Healthcare stakeholders of authority in research and policymaking institutions should collaborate with local content experts, key opinion leaders, genetic counselors, genomics researchers, and community members of non-European ancestry to develop protocols for the safe and responsible engagement of individuals in these communities in PGx research. These stakeholders must be accountable to their collaborators and commit to meeting stated needs.

These stakeholders should also make considerable investments in developing community advisory boards (CABs) representative of local communities of non-European ancestry. CABs should be given authority to review and have full participation in the development of research protocols.

Policymaking stakeholders should mandate that genetic variants relevant to populations of non-European ancestry be included in commercial pharmacogenomic testing panels.

To facilitate policy development and reimbursement considerations by relevant stakeholders, research institutions should set guidelines for standardization of PGx research outcomes. These guidelines ought to include models for assessments of economic utility and effectiveness in PGx.

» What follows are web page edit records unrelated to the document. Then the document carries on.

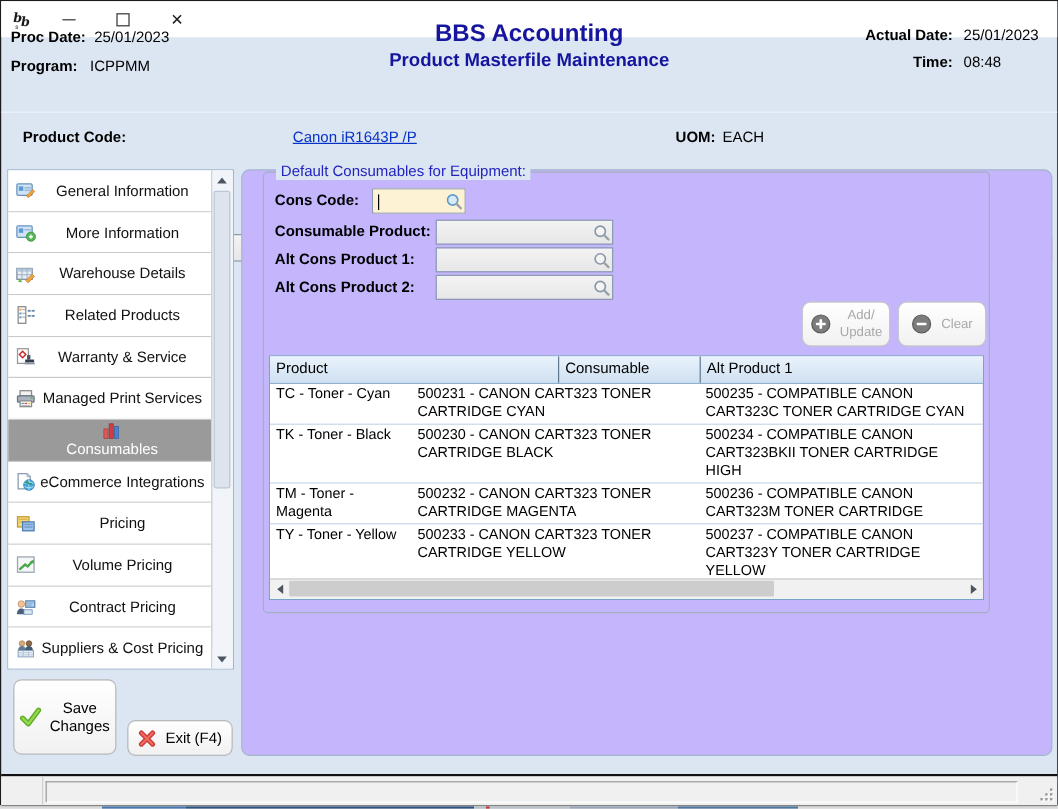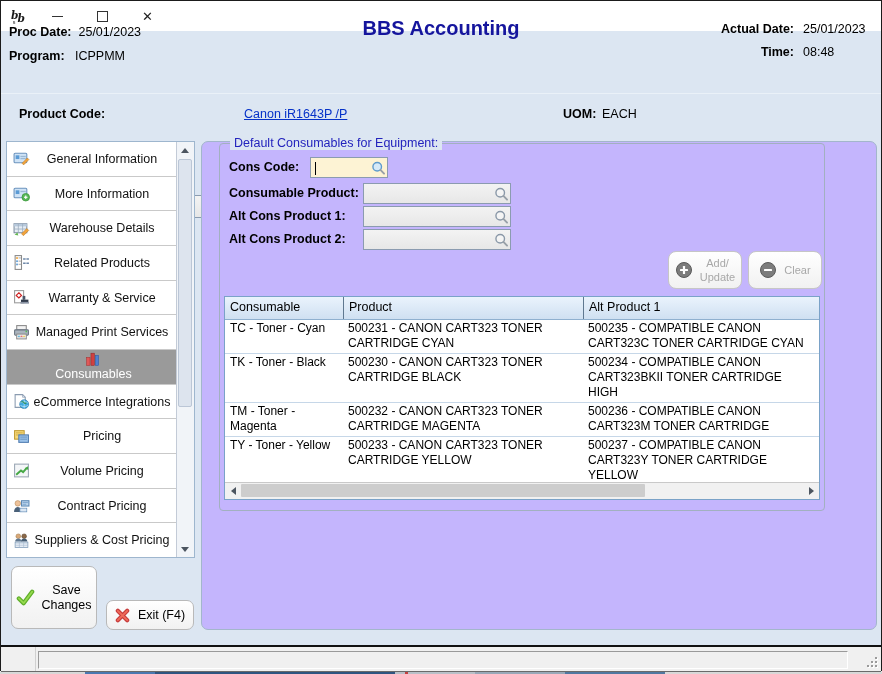--- a/index.html
+++ b/index.html
@@ -142,6 +142,7 @@
       </div>
       <div class="center-titles">
         <div class="app-title">BBS Accounting</div>
+        <div class="screen-title">Product Masterfile Maintenance</div>
       </div>
       <div class="hright">
         <div class="hr-row">

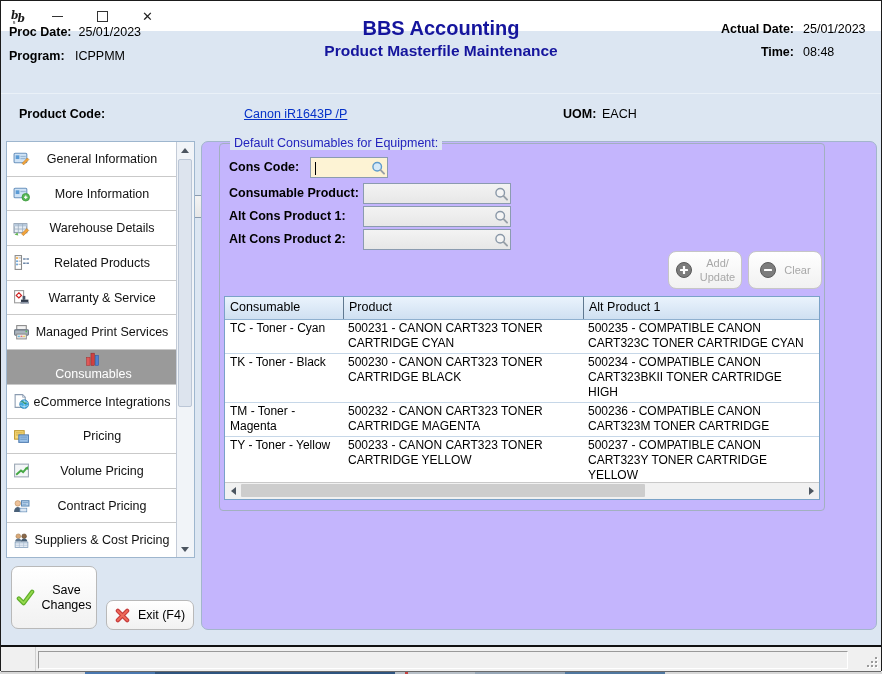--- a/index.html
+++ b/index.html
@@ -404,8 +404,8 @@
 
         <div class="ctable">
           <div class="thead">
+            <div class="th col2">Product</div>
             <div class="th col1">Consumable</div>
-            <div class="th col2">Product</div>
             <div class="th col3">Alt Product 1</div>
           </div>
           <div class="tbody">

Regarding improved PGx education for physicians, academic and research institutions should collaborate and provide up-to-date instruction for medical students and residents. It is critical that this education include best practices for test result communication to clients.

Finally, government stakeholders should develop policy regulating healthcare-industry partnerships in PGx. Effective policy development may enable wider institutional and community participation in PGx research and discovery. It may also protect public interests via:

  1. a.

    Development of a code of conduct for stakeholders regarding the collection and handling of genetic data. This code may also set requirements for communication of test benefits and limitations, as well as receipt of informed consent.

  2. b.

    Assurance that genetic data is de-identified, stored securely, and subject to strict privacy regulations.

Overall, there appears to be great promise in the application of PGx testing in psychiatric care. Progress in addressing barriers to clinical adoption, identified in this review, should assist with actualizing the benefits of this innovation and advancing the potential of personalized medicine to improve healthcare systems worldwide.